- Task item
Look through the records that follow. Copy every line containing the word "Fries".

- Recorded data
== == ==
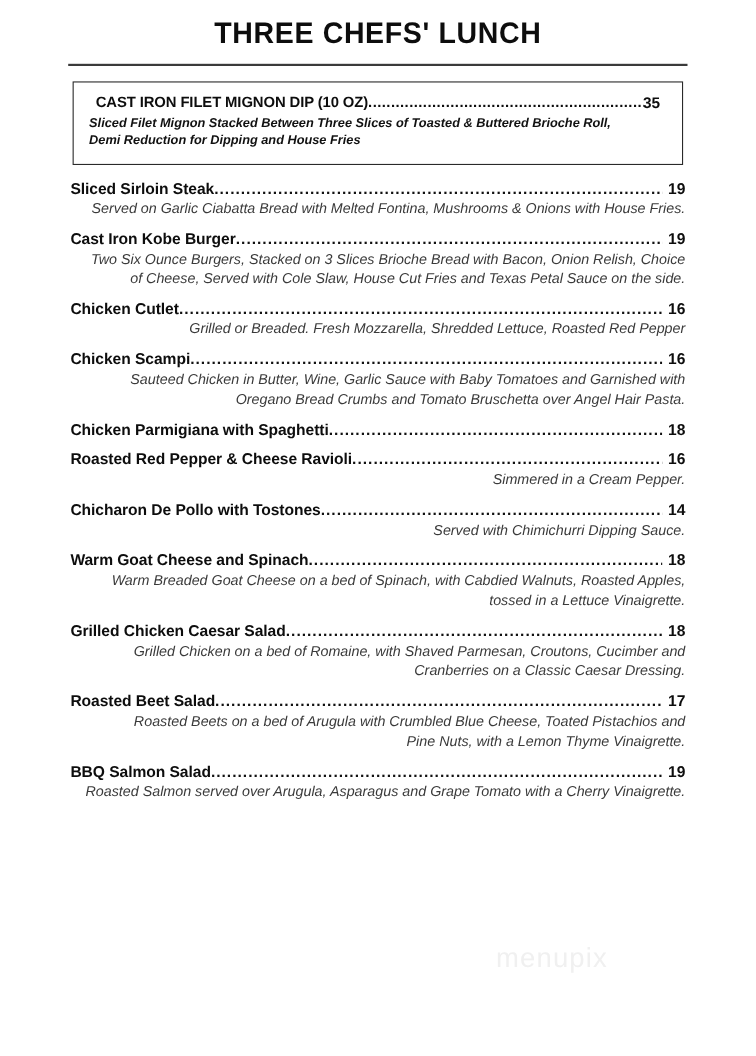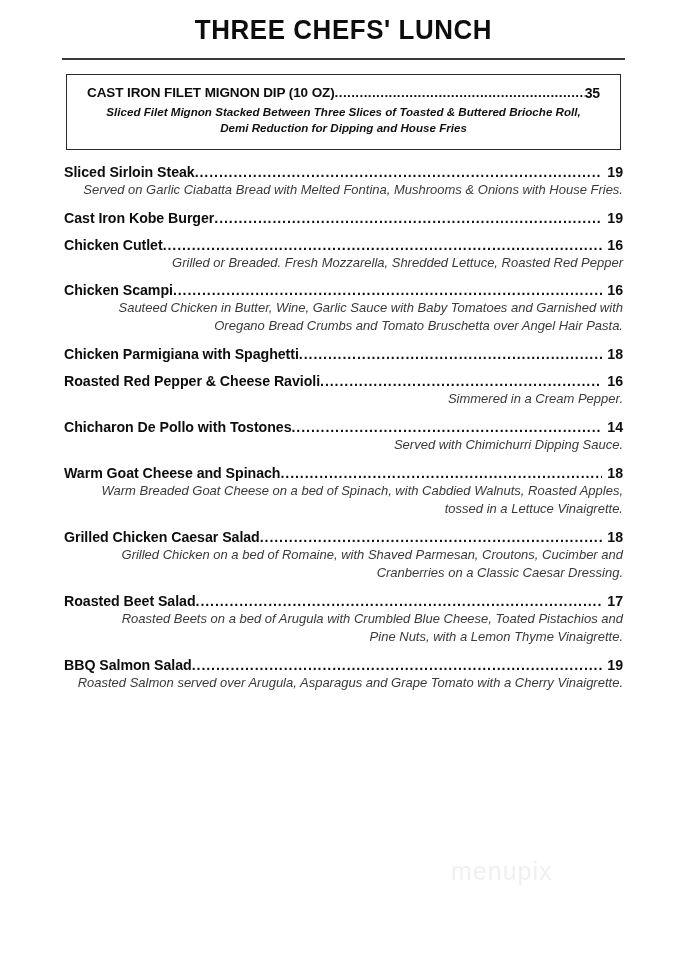--- a/index.html
+++ b/index.html
@@ -71,21 +71,21 @@
     margin: 0 0px;
     min-width: 10px;
   }
   .featured-price {
     white-space: nowrap;
     font-weight: bold;
     font-size: 14px;
   }
 
   .featured-desc {
-    text-align: center;
+    text-align: left;
     font-style: italic;
     font-weight: bold;
     font-size: 11.6px;
     line-height: 1.42;
     color: #111111;
     margin-top: 3px;
     padding: 0 4px;
   }
   .featured-desc div { white-space: nowrap; }
 
@@ -176,20 +176,24 @@
         <div class="item-desc">
           <div>Served on Garlic Ciabatta Bread with Melted Fontina, Mushrooms &amp; Onions with House Fries.</div>
         </div>
       </div>
       <div class="item">
         <div class="item-head">
           <span class="item-name">Cast Iron Kobe Burger</span>
           <span class="item-dots">................................................................................................................................................................</span>
           <span class="item-price">19</span>
         </div>
+        <div class="item-desc">
+          <div>Two Six Ounce Burgers, Stacked on 3 Slices Brioche Bread with Bacon, Onion Relish, Choice</div>
+          <div>of Cheese, Served with Cole Slaw, House Cut Fries and Texas Petal Sauce on the side.</div>
+        </div>
       </div>
       <div class="item">
         <div class="item-head">
           <span class="item-name">Chicken Cutlet</span>
           <span class="item-dots">................................................................................................................................................................</span>
           <span class="item-price">16</span>
         </div>
         <div class="item-desc">
           <div>Grilled or Breaded. Fresh Mozzarella, Shredded Lettuce, Roasted Red Pepper</div>
         </div>

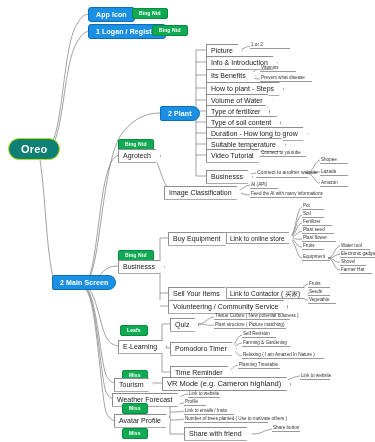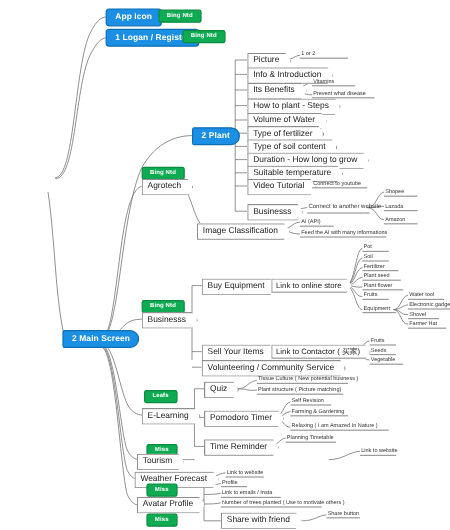--- a/index.html
+++ b/index.html
@@ -169,20 +169,23 @@
       <path d="M160,421 C166,421 168,419 170,416"></path>
       <path d="M170,404 L170,434"></path>
       <path d="M170,404 C176,404 180,404 184,403"></path>
       <path d="M170,412 C176,412 180,412 184,411"></path>
       <path d="M170,420 C176,420 180,420 184,419"></path>
       <path d="M170,434 C176,434 180,434 184,434"></path>
       <path d="M252,434 C262,434 264,430 272,429"></path>
     </g>
   </svg>
 
+  <div class="node root" style="left:8px;top:138px;">
+    <span>Oreo</span>
+  </div>
 
   <div class="node blue" style="left:88px;top:7px;">
     <span>App Icon</span>
   </div>
   <div class="node badge" style="left:132px;top:8px;">Bing Ntd</div>
 
   <div class="node blue" style="left:88px;top:24px;">
     <span>1 Logan / Register</span>
   </div>
   <div class="node badge" style="left:152px;top:25px;">Bing Ntd</div>
@@ -295,20 +298,22 @@
   <div class="node leaf" style="left:242px;top:340px;width:48px;">Farming &amp; Gardening</div>
   <div class="node leaf" style="left:242px;top:352px;width:82px;">Relaxing ( I am Amazed In Nature )</div>
 
   <div class="node flagbox notch" style="left:170px;top:366px;">
     <span>Time Reminder</span></div>
   <div class="node leaf" style="left:238px;top:362px;width:42px;">Planning Timetable</div>
 
   <div class="node badge" style="left:122px;top:370px;">Miss</div>
   <div class="node flagbox notch" style="left:114px;top:378px;">
     <span>Tourism</span></div>
+  <div class="node flagbox notch big" style="left:162px;top:377px;">
+    <span>VR Mode (e.g. Cameron highland)</span></div>
   <div class="node leaf" style="left:300px;top:373px;width:30px;">Link to website</div>
 
   <div class="node flagbox notch" style="left:112px;top:393px;">
     <span>Weather Forecast</span></div>
   <div class="node leaf" style="left:188px;top:391px;width:32px;">Link to website</div>
 
   <div class="node badge" style="left:122px;top:403px;">Miss</div>
   <div class="node flagbox notch" style="left:114px;top:414px;">
     <span>Avatar Profile</span></div>
   <div class="node badge" style="left:122px;top:428px;">Miss</div>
== == ==
- Answer section
           <div>Served on Garlic Ciabatta Bread with Melted Fontina, Mushrooms &amp; Onions with House Fries.</div>
+          <div>of Cheese, Served with Cole Slaw, House Cut Fries and Texas Petal Sauce on the side.</div>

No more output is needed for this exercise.